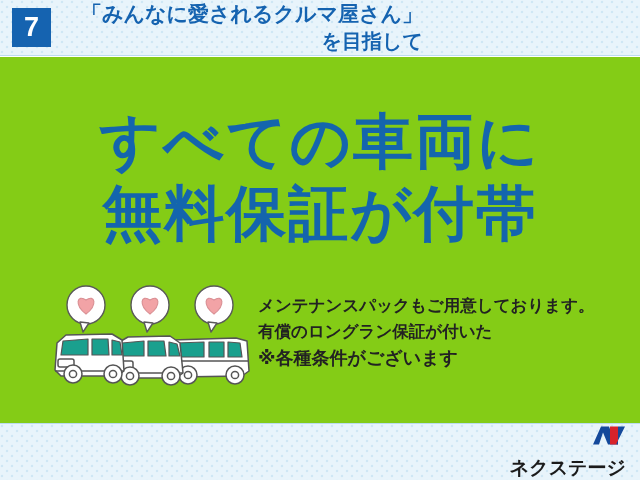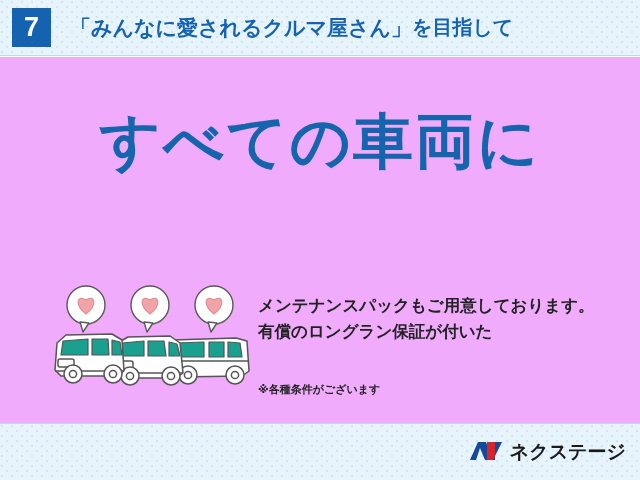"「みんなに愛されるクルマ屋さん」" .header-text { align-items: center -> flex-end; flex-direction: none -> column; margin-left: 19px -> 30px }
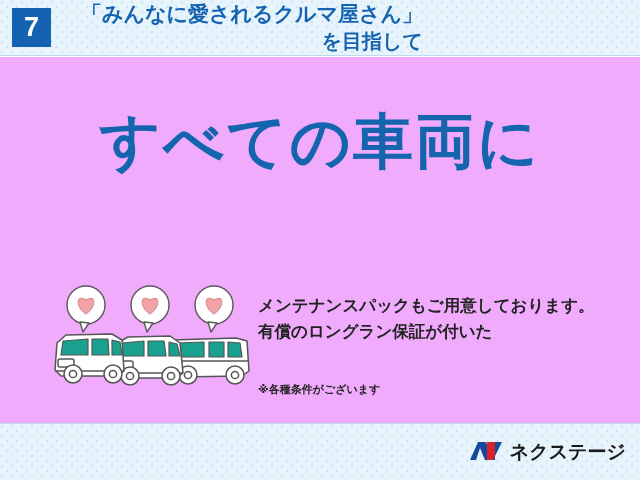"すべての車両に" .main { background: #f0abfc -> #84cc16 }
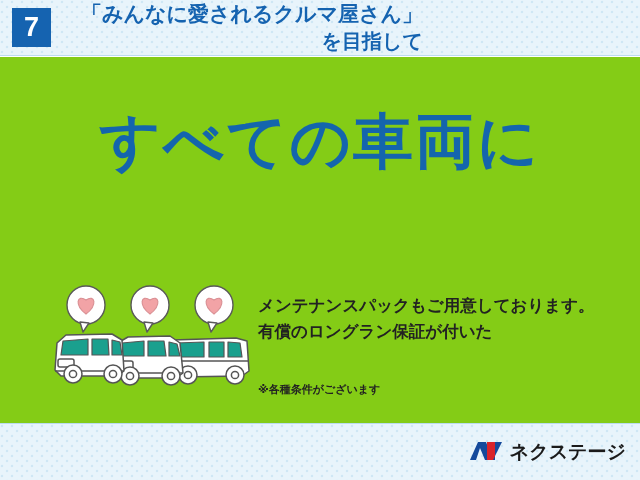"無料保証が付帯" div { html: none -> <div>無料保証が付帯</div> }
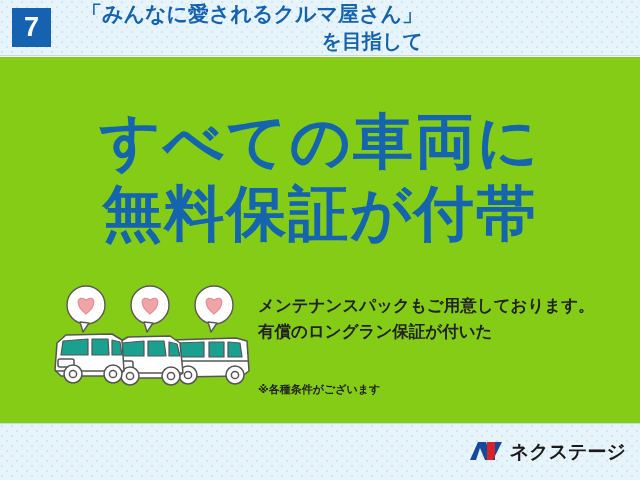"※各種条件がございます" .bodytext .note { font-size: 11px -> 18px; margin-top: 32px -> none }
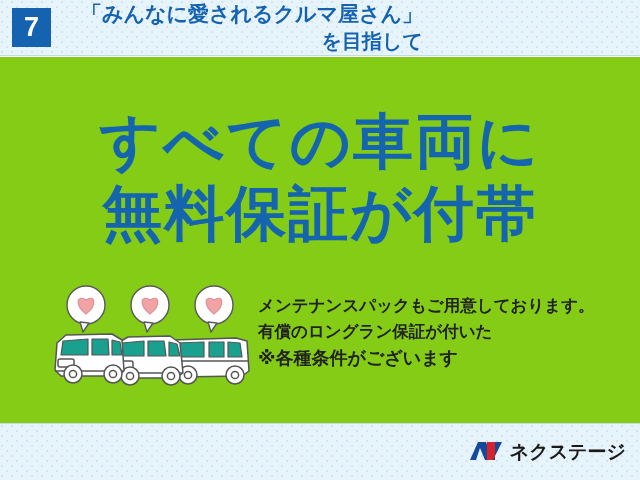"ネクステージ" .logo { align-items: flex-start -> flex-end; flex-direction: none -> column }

• • • • • • •

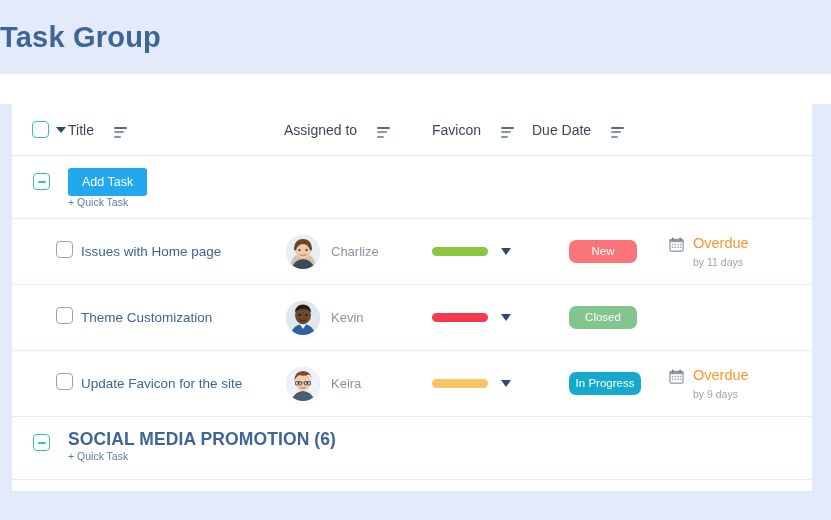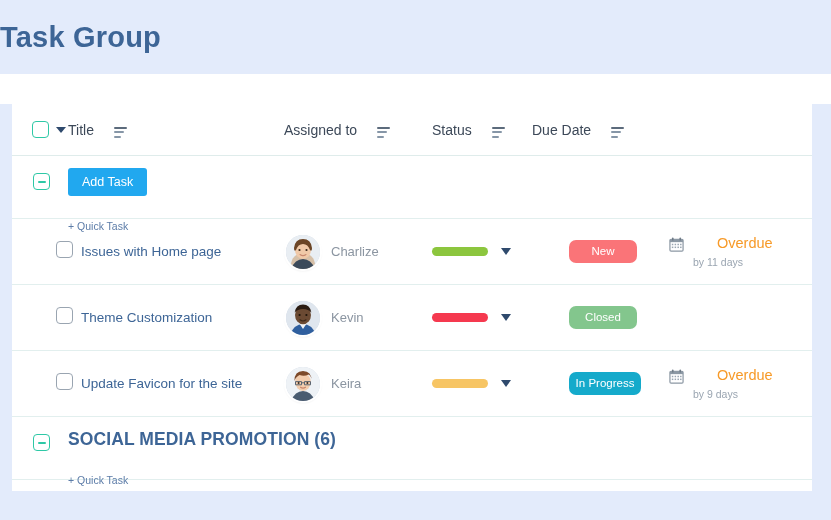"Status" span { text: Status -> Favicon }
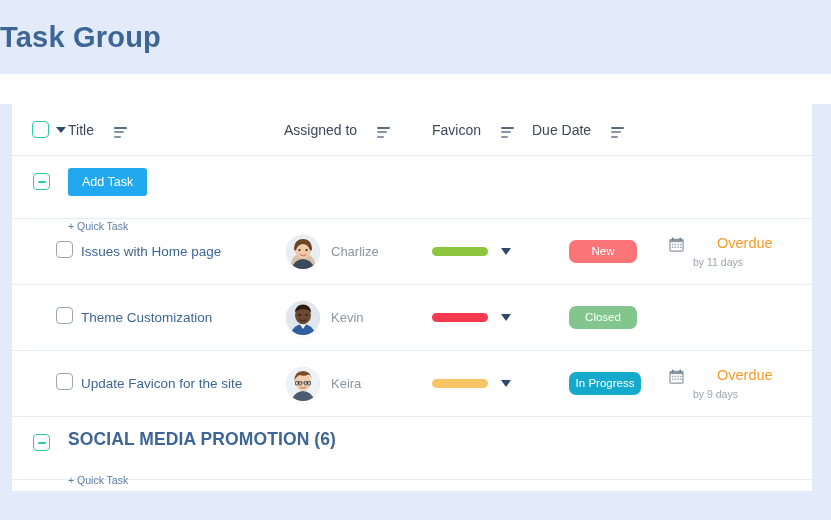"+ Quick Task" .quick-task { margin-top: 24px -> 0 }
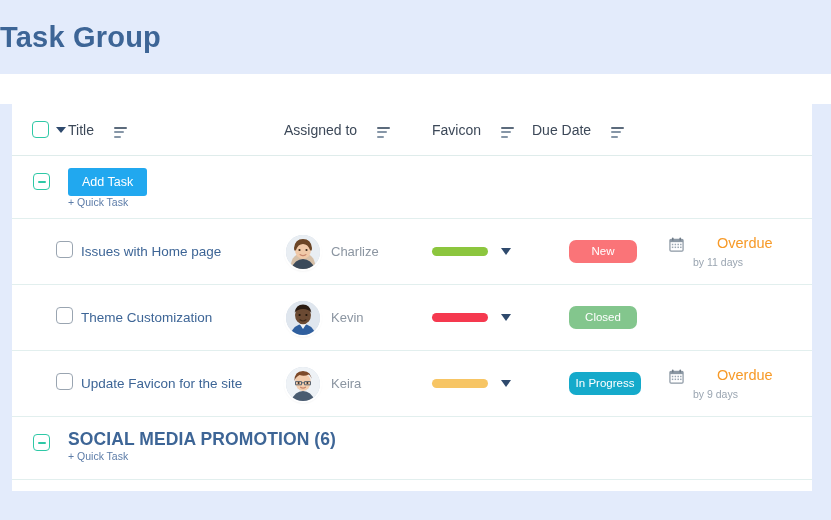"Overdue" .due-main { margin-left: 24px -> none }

• • • • • • •

* **WHAT YOU NEED TO DO**: Within the listing above, print exactly the stretch beginning at the line that contains "html: none ->" and finishing at the line that contains "align-items: flex-start ->", ends kept, pictures left out, and nothing more.

* **SOLUTION TO THIS PROBLEM**:
"無料保証が付帯" div { html: none -> <div>無料保証が付帯</div> }
"※各種条件がございます" .bodytext .note { font-size: 11px -> 18px; margin-top: 32px -> none }
"ネクステージ" .logo { align-items: flex-start -> flex-end; flex-direction: none -> column }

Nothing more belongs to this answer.